This article provides steps to troubleshoot common ETCD issues in a vSphere Supervisor environment.
vSphere Supervisor
ETCD issues can occur regardless of whether or not the cluster is managed by Tanzu Mission Control (TMC)
In the vSphere Supervisor product, a cluster's database is maintained and managed by the ETCD process.
This ETCD process relies on a healthy quorum matching the expected number of control plane nodes in the cluster.
If ETCD quorum is unhealthy or broken, ETCD will experience issues and may fail.
As many system services rely on ETCD and its database, the system will not function properly or fail as well if ETCD is unhealthy.
This includes kubectl commands which rely on the kube-apiserver.
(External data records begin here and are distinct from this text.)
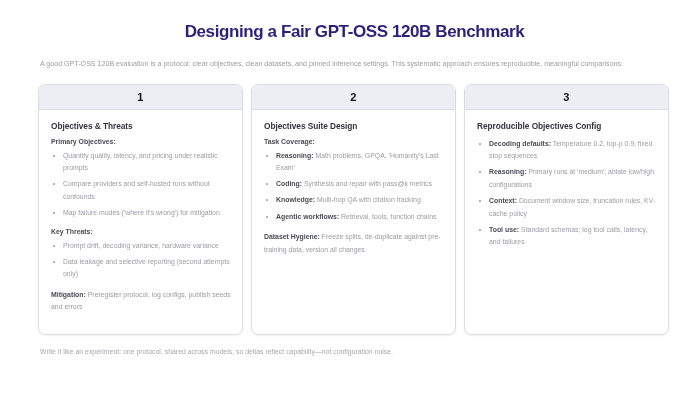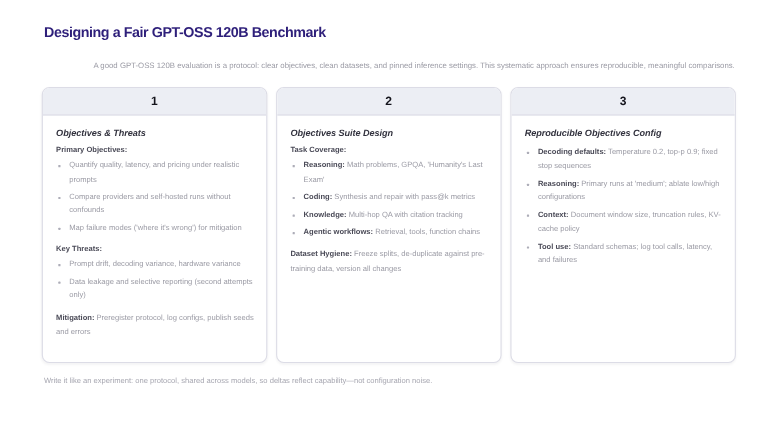--- a/index.html
+++ b/index.html
@@ -17,38 +17,38 @@
   }
   .page {
     width: 700px;
     height: 400px;
     padding: 22px 31px 0 38px;
     position: relative;
   }
 
   
   .page-title {
-    font-size: 13px;
+    font-size: 17px;
     font-weight: 700;
     letter-spacing: -0.4px;
     color: #2e1f7a;
     margin: 0;
     padding: 0 0 0 2px;
     line-height: 1.2;
+    text-align: center;
   }
 
   
   .intro {
     margin: 16px 0 0 2px;
     font-size: 7.1px;
     line-height: 1.75;
     color: #9a9aa4;
     max-width: 628px;
     font-weight: 400;
-    text-align: right;
   }
 
   
   .cards {
     display: flex;
     gap: 8px;
     margin-top: 13px;
   }
   .card {
     flex: 1 1 0;
@@ -80,21 +80,20 @@
     padding: 11px 11px 10px 12px;
     flex: 1;
     overflow: hidden;
   }
   .card-title {
     font-size: 8.3px;
     font-weight: 700;
     color: #32323e;
     margin: 0 0 7px 0;
     letter-spacing: -0.05px;
-    font-style: italic;
   }
   .sub-label {
     font-size: 6.9px;
     font-weight: 700;
     color: #4a4a57;
     margin: 0 0 5px 0;
   }
   ul.bullets {
     list-style: none;
     margin: 0 0 0 0;

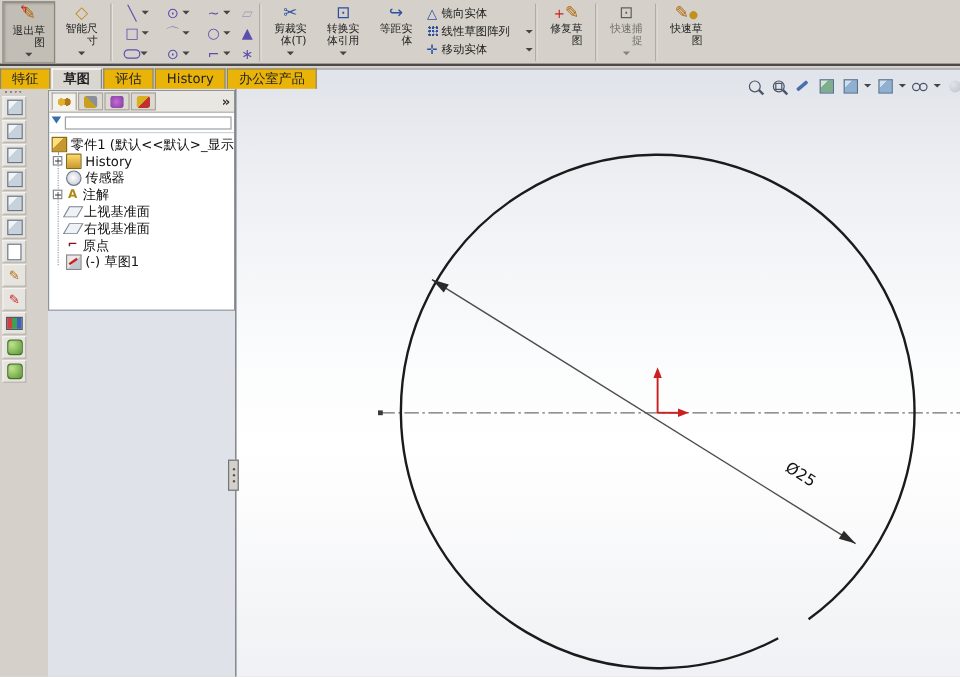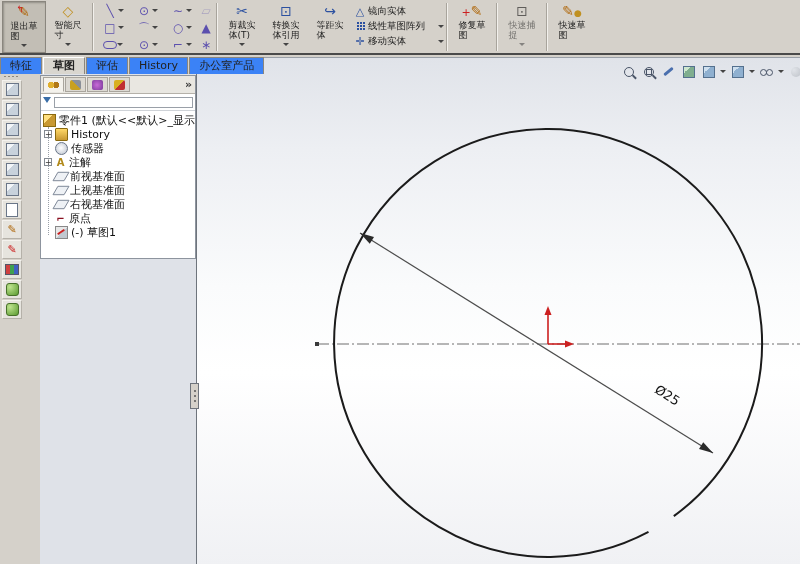--- a/index.html
+++ b/index.html
@@ -7,21 +7,21 @@
        font-family:"DejaVu Sans","Liberation Sans",sans-serif;overflow:hidden;
        -webkit-font-smoothing:antialiased;}
   
   #toolbar{position:absolute;left:0;top:0;width:800px;height:55px;background:#d5d1ca;
            border-bottom:2px solid #4a4a4a;display:flex;align-items:stretch;padding:1px 0 0 2px;box-sizing:border-box;}
   .bigbtn{width:44px;display:flex;flex-direction:column;align-items:center;justify-content:flex-start;
           padding-top:2px;box-sizing:border-box;cursor:default;}
   .bigbtn.pressed{background:#c2beb5;border:1px solid #8a867e;box-shadow:inset 1px 1px 2px rgba(0,0,0,.25);}
   .bigbtn.disabled{opacity:.55;}
   .bico{height:17px;font-size:14px;line-height:16px;position:relative;}
-  .blab{font-size:9px;line-height:10px;text-align:left;color:#1c1c1c;white-space:nowrap;}
+  .blab{font-size:9px;line-height:10px;text-align:right;color:#1c1c1c;white-space:nowrap;}
   .car{display:inline-block;width:0;height:0;border:3px solid transparent;border-top-color:#444;margin-top:3px;}
   .sep{width:1px;background:#a8a49c;border-right:1px solid #f2f0ec;margin:2px 2px;}
   
   #sketchgrid{display:grid;grid-template-columns:repeat(3,34px);grid-auto-rows:17px;align-content:start;padding-top:1px;}
   .gcell{display:flex;align-items:center;justify-content:center;}
   .gico{font-style:normal;font-size:12px;line-height:14px;color:#5b4fae;width:16px;text-align:center;}
   .gico.pill{display:inline-block;width:12px;height:6px;border:1.5px solid #5b4fae;border-radius:4px;}
   #gridextras{display:flex;flex-direction:column;justify-content:flex-start;padding-top:1px;}
   #gridextras .gcell{height:17px;}
   .faded{opacity:.35;}
@@ -37,21 +37,21 @@
                       radial-gradient(circle at 5px 5px,#2b50a0 1px,transparent 1.2px),
                       radial-gradient(circle at 8px 5px,#2b50a0 1px,transparent 1.2px),
                       radial-gradient(circle at 2px 8px,#2b50a0 1px,transparent 1.2px),
                       radial-gradient(circle at 5px 8px,#2b50a0 1px,transparent 1.2px),
                       radial-gradient(circle at 8px 8px,#2b50a0 1px,transparent 1.2px);}
   .slab{font-size:9.5px;color:#1c1c1c;white-space:nowrap;width:70px;}
   .pen{color:#b06a10;} .redmark{color:#cc2020;position:absolute;left:-2px;top:-3px;font-size:9px;}
   .gold{color:#c09020;} .blue{color:#2b50a0;}
   
   #tabstrip{position:absolute;left:0;top:57px;height:17px;display:flex;z-index:6;}
-  .tab{font-size:11px;line-height:15px;padding:0 9px;background:#3b82f6;border:1px solid #8a867e;
+  .tab{font-size:11px;line-height:15px;padding:0 9px;background:#eab308;border:1px solid #8a867e;
        border-bottom:none;color:#222;margin-right:1px;white-space:nowrap;}
   .tab.active{background:#d9d6cf;border-top:1px solid #fff;border-left:1px solid #fff;font-weight:bold;}
   
   #graphics{position:absolute;left:197px;top:57px;width:603px;height:507px;overflow:hidden;
             background:linear-gradient(180deg,#e0e3e9 0%,#edeff3 18%,#fafbfc 45%,#ffffff 62%,#f0f1f4 100%);
             border-top:1px solid #9aa0a8;z-index:1;}
   
   #headsup{position:absolute;top:6px;right:-4px;display:flex;align-items:center;gap:3px;}
   .hico{width:17px;height:15px;display:flex;align-items:center;justify-content:center;}
   .hico.disabled{opacity:.5;}
@@ -397,24 +397,20 @@
             <i class="ti ti-sensors"></i>
             <span class="tlabel">传感器</span>
           </div>
           <div class="trow">
             <span class="exp">+</span>
             <i class="ti ti-annotations">A</i>
             <span class="tlabel">注解</span>
           </div>
           <div class="trow">
             <i class="ti ti-plane"></i>
-            <span class="tlabel">前视基准面</span>
-          </div>
-          <div class="trow">
-            <i class="ti ti-plane"></i>
             <span class="tlabel">上视基准面</span>
           </div>
           <div class="trow">
             <i class="ti ti-plane"></i>
             <span class="tlabel">右视基准面</span>
           </div>
           <div class="trow">
             <i class="ti ti-origin">⌐</i>
             <span class="tlabel">原点</span>
           </div>

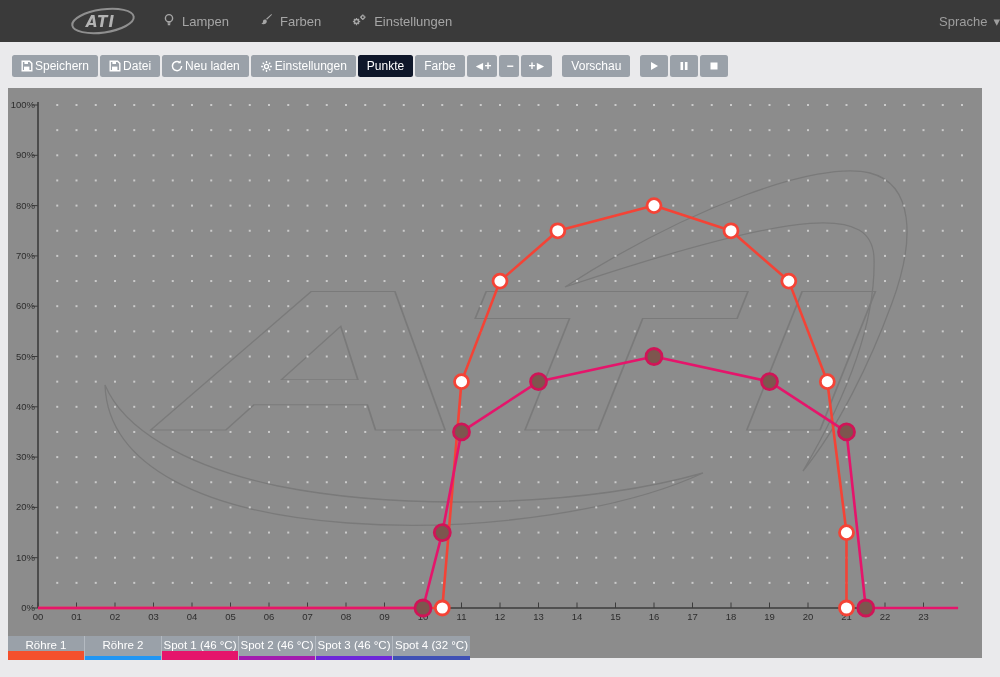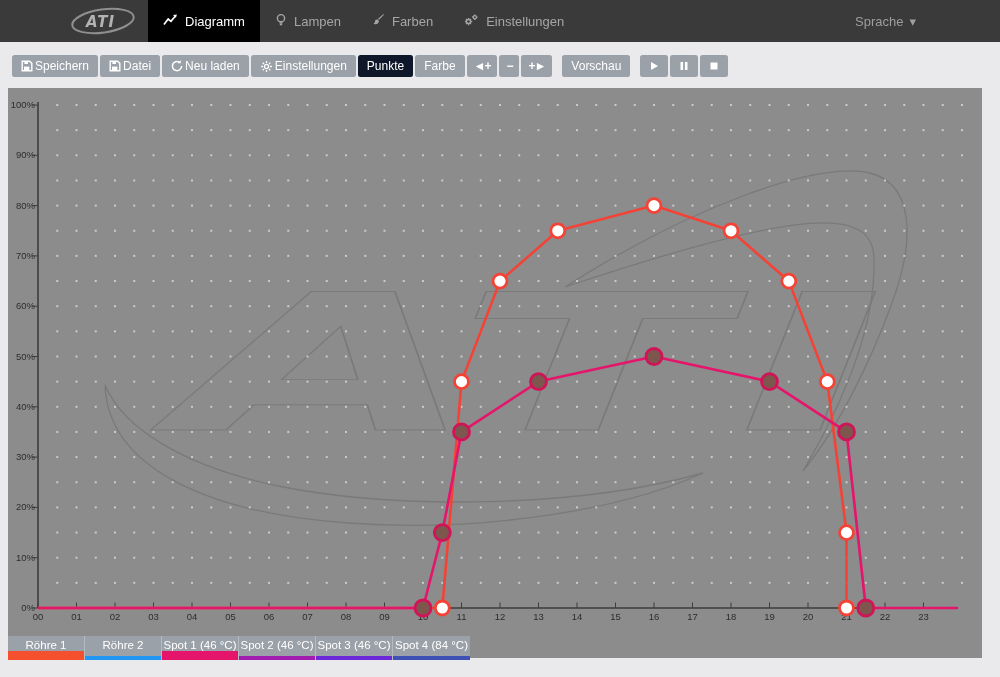--- a/index.html
+++ b/index.html
@@ -5,21 +5,21 @@
   html,body{margin:0;padding:0}
   body{width:1000px;height:677px;background:#eaeaec;font-family:"Liberation Sans",sans-serif;overflow:hidden}
   .app{position:relative;width:1000px;height:677px}
 
   
   .navbar{position:absolute;top:0;left:0;right:0;height:42px;background:#3a3a3a;display:flex;align-items:stretch}
   .logo{display:flex;align-items:center;margin-left:70px;margin-right:12px}
   .nav-tabs{display:flex;align-items:stretch}
   .nav-tab{display:flex;align-items:center;gap:7px;padding:0 15px;color:#a6a6a6;font-size:13px;cursor:pointer;white-space:nowrap}
   .nav-tab.active{background:#000;color:#fff}
-  .lang{margin-left:auto;margin-right:84px;display:flex;align-items:center;gap:6px;color:#9e9e9e;font-size:13px;cursor:pointer}
+  .lang{margin-left:auto;display:flex;align-items:center;gap:6px;color:#9e9e9e;font-size:13px;cursor:pointer}
 
   
   .content{position:absolute;top:42px;left:0;width:1000px;height:635px}
   .toolbar{position:absolute;top:13px;left:12px;display:flex;align-items:center}
   .tbtn{display:inline-flex;align-items:center;gap:2px;height:22px;padding:0 9px;background:#9aa1a9;color:#fff;
         font-size:12px;border:none;border-radius:2.5px;margin-right:2px;cursor:pointer;font-family:inherit;white-space:nowrap}
   .tbtn.active{background:#0f172a}
   .tbtn.gap{margin-left:8px}
   .tbtn.sq{padding:0 7px;font-weight:bold;letter-spacing:-1px}
   .tbtn svg{display:block}
@@ -38,27 +38,20 @@
 <div class="app">
 
   <header class="navbar">
     <div class="logo">
       <svg width="66" height="30" viewBox="0 0 66 30">
         <ellipse cx="33" cy="15" rx="31" ry="11.5" transform="rotate(-8 33 15)" fill="none" stroke="#8f8f8f" stroke-width="2"></ellipse>
         <text x="16" y="20.5" font-size="15" font-style="italic" font-weight="bold" fill="#b3b3b3" font-family="DejaVu Sans, sans-serif" letter-spacing="1">ATI</text>
       </svg>
     </div>
     <nav class="nav-tabs" id="nav-tabs">
-        <div class="nav-tab active">
-          <span><svg width="15" height="13" viewBox="0 0 16 14">
-              <path d="M1 12.5L5.5 6.5 8.5 9 13.5 3" stroke="#ffffff" stroke-width="1.8" fill="none"></path>
-              <path d="M14.9 1.6l-4.2.5 3.1 3z" fill="#ffffff"></path>
-            </svg></span>
-          <span>Diagramm</span>
-        </div>
         <div class="nav-tab">
           <span><svg width="12" height="14" viewBox="0 0 12 14">
               <circle cx="6" cy="5.2" r="3.6" fill="none" stroke="#a6a6a6" stroke-width="1.4"></circle>
               <path d="M4.5 9.8h3M4.8 11.5h2.4" stroke="#a6a6a6" stroke-width="1.3" fill="none"></path>
             </svg></span>
           <span>Lampen</span>
         </div>
         <div class="nav-tab">
           <span><svg width="14" height="13" viewBox="0 0 14 14">
               <path d="M12.9 1.1L7.1 6.3l1 1 5.3-5.5z" fill="#a6a6a6"></path>
@@ -1249,19 +1242,19 @@
         </div>
         <div class="series-tab">
           <span>Spot 2 (46 °C)</span>
           <div class="underline" style="background: rgb(162, 28, 175); height: 4px;"></div>
         </div>
         <div class="series-tab">
           <span>Spot 3 (46 °C)</span>
           <div class="underline" style="background: rgb(109, 40, 217); height: 4px;"></div>
         </div>
         <div class="series-tab">
-          <span>Spot 4 (84 °C)</span>
+          <span>Spot 4 (32 °C)</span>
           <div class="underline" style="background: rgb(63, 81, 181); height: 4px;"></div>
         </div>
       </div>
   </div>
 
 </div>
 
 </body></html>

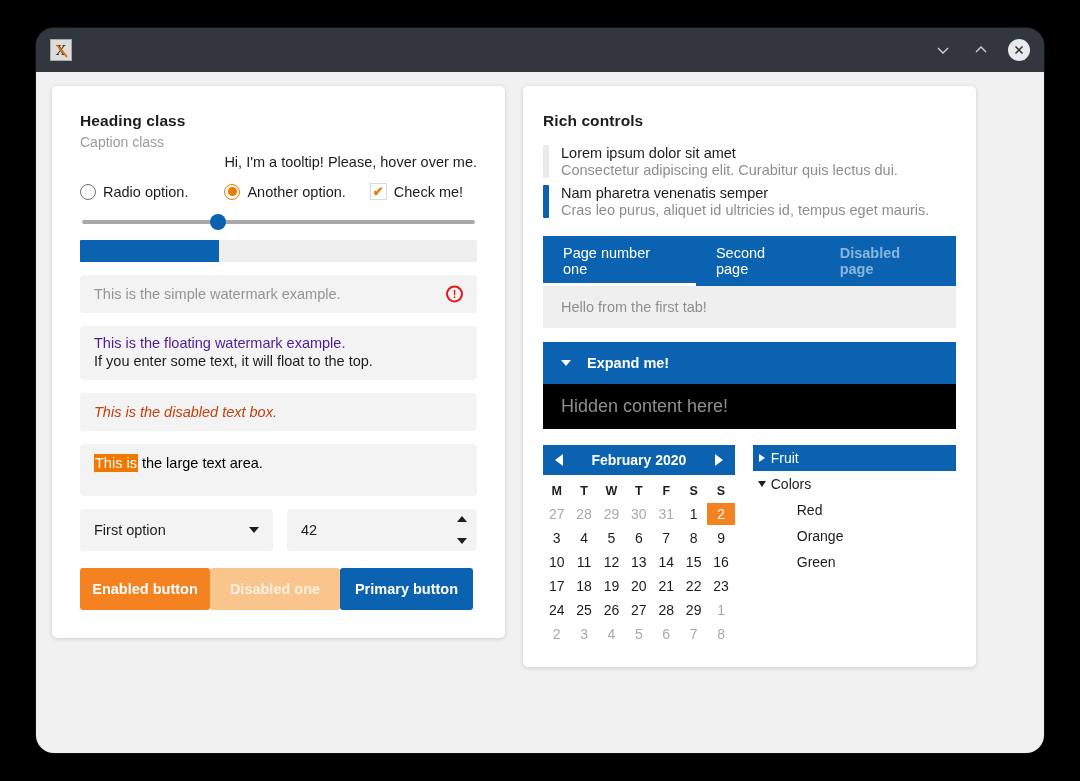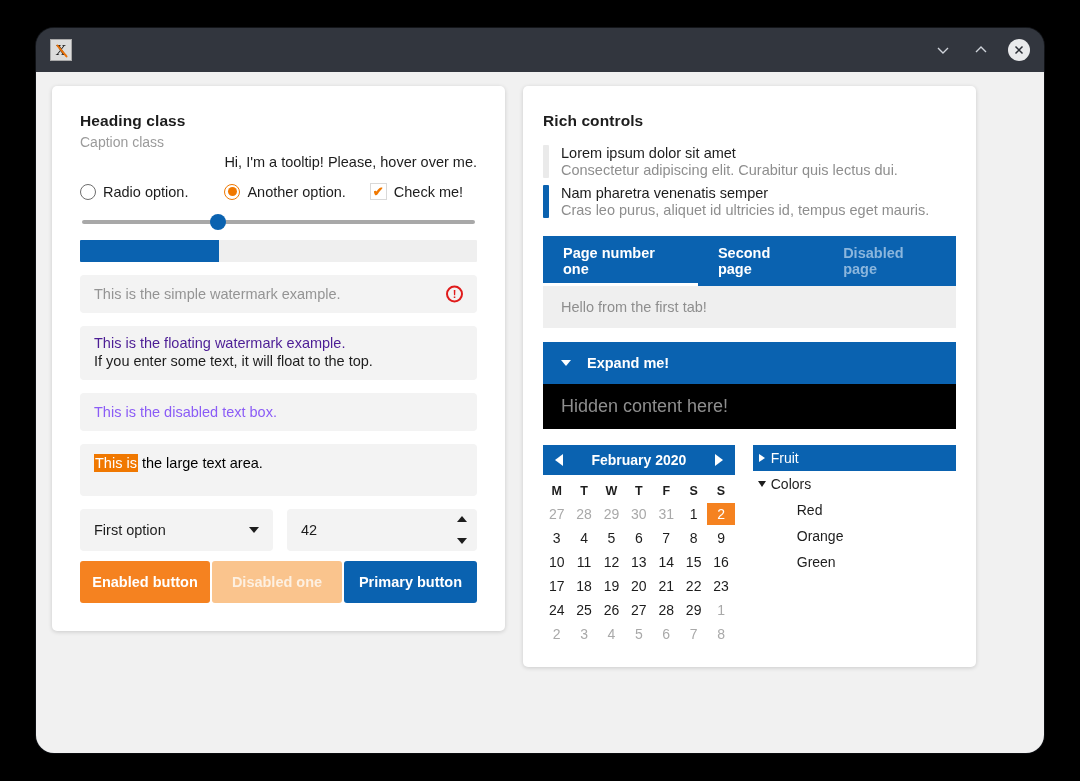--- a/index.html
+++ b/index.html
@@ -165,21 +165,21 @@
     display:flex; align-items:center; justify-content:center;
     line-height: 1; font-family: "Liberation Sans", sans-serif;
   }
   #field-floating {
     display: block;
     padding: 9px 14px 11px 14px;
     min-height: auto;
   }
   #floating-label { color: #4c1d95; font-size: 14.5px; display: block; }
   #floating-value { color: #1d1d1d; font-size: 14.5px; display: block; margin-top: 2px; }
-  #field-disabled { color: #8b5cf6; }
+  #field-disabled { color: #c2410c; font-style: italic; }
   #field-textarea {
     display: block;
     min-height: 52px;
     padding: 11px 14px;
   }
   .sel-hl { background: #f07800; color: #ffffff; padding: 1px 1px; }
 
   
   #combo-row { display: flex; gap: 14px; margin-top: 13px; }
   .combo {
@@ -207,21 +207,21 @@
   .spin-up, .spin-down {
     width: 0; height: 0;
     border-left: 5px solid transparent;
     border-right: 5px solid transparent;
     cursor: pointer;
   }
   .spin-up { border-bottom: 6px solid #1d1d1d; }
   .spin-down { border-top: 6px solid #1d1d1d; }
 
   
-  .btn-row { display: flex; margin-top: 10px; justify-content: space-between; }
+  .btn-row { display: flex; margin-top: 17px; }
   .btn {
     height: 42px; border: none; border-radius: 3px;
     font-size: 14.5px; font-weight: bold;
     font-family: "Liberation Sans", sans-serif;
     color: #ffffff; cursor: pointer;
     display: flex; align-items: center; justify-content: center;
   }
   #btn-enabled  { width: 130px; background: #f58220; }
   #btn-disabled { width: 130px; background: #fac48d; color: #fdf0e1; cursor: default; }
   #btn-primary  { width: 133px; background: #0a62b0; }
@@ -243,21 +243,21 @@
   
   #tabs {
     margin-top: 14px;
     background: #0a62b0;
     display: flex; align-items: stretch;
     height: 50px;
   }
   .tab {
     display: flex; align-items: center;
     padding: 0 20px;
-    font-size: 14.5px; font-weight: bold;
+    font-size: 14.5px; font-weight: normal;
     color: #ffffff; cursor: pointer;
     position: relative;
   }
   .tab.active::after {
     content: ""; position: absolute;
     left: 0; right: 0; bottom: 0; height: 3px;
     background: #ffffff;
   }
   .tab.disabled { color: #8bb6dd; cursor: default; font-weight: bold; }
   #tab-content {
Kube-apiserver is dependent on the health of ETCD and its database.
In the vSphere Supervisor product, it is important to understand which cluster is affected by the ETCD issue. There are individual instances of ETCD on each control plane node in a cluster, and an individual ETCD database runs on the Supervisor Cluster and within each workload cluster in the environment separately.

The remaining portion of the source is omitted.